**EXERCISE INSTRUCTIONS:** Every line that holds the word "JCBAインターネットサイマルラジオ" needs to be copied from the data below.

Change detection outputs
Start of Block

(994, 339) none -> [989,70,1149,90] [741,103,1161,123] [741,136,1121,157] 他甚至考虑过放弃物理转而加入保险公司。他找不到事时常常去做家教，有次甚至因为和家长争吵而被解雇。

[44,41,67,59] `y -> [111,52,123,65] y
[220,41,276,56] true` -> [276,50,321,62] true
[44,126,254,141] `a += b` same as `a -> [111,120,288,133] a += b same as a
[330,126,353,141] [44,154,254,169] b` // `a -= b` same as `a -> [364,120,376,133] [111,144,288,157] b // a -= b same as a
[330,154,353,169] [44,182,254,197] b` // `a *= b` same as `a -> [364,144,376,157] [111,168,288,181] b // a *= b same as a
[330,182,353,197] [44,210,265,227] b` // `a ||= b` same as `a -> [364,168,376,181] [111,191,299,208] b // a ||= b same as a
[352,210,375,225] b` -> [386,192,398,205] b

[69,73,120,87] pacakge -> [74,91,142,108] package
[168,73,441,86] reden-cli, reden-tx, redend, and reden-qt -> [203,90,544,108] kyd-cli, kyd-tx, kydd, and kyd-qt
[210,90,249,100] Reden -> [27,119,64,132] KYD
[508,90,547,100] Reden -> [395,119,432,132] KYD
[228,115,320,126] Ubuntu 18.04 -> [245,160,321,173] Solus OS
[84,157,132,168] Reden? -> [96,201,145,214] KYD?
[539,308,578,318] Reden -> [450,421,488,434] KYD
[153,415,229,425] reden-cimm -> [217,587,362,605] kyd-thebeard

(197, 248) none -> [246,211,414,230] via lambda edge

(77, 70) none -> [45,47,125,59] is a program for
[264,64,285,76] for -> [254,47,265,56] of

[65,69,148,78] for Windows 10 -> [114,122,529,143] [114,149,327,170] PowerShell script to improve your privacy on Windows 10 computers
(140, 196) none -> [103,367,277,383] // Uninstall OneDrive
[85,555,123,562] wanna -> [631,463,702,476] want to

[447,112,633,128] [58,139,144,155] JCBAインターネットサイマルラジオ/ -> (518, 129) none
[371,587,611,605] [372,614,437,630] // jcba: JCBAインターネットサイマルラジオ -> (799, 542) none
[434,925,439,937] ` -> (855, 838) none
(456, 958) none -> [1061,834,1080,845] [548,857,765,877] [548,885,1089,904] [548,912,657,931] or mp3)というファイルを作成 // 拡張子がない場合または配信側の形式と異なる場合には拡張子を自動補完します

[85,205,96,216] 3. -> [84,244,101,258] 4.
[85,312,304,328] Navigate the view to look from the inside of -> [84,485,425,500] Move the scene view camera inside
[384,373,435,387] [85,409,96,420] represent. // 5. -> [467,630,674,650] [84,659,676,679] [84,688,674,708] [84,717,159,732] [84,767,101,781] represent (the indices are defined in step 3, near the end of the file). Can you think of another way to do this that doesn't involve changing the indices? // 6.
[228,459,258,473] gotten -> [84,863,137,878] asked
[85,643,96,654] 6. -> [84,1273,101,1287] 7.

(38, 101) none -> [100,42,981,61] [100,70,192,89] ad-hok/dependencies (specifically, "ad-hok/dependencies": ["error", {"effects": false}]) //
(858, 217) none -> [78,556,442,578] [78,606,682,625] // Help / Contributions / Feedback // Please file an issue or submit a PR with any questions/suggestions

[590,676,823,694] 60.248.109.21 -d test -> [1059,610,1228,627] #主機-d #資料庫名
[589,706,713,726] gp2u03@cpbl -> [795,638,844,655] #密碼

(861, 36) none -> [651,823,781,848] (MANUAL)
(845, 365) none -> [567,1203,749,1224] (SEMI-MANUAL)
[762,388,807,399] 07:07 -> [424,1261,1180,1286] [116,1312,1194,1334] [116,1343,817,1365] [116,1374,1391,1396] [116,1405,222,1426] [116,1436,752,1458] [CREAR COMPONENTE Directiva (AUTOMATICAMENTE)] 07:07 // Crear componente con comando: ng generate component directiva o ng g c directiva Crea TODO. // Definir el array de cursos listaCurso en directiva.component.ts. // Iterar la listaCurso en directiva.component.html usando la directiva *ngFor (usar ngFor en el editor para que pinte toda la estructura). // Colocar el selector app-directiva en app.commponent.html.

End of Block

**TASK ANSWER:**
[447,112,633,128] [58,139,144,155] JCBAインターネットサイマルラジオ/ -> (518, 129) none
[371,587,611,605] [372,614,437,630] // jcba: JCBAインターネットサイマルラジオ -> (799, 542) none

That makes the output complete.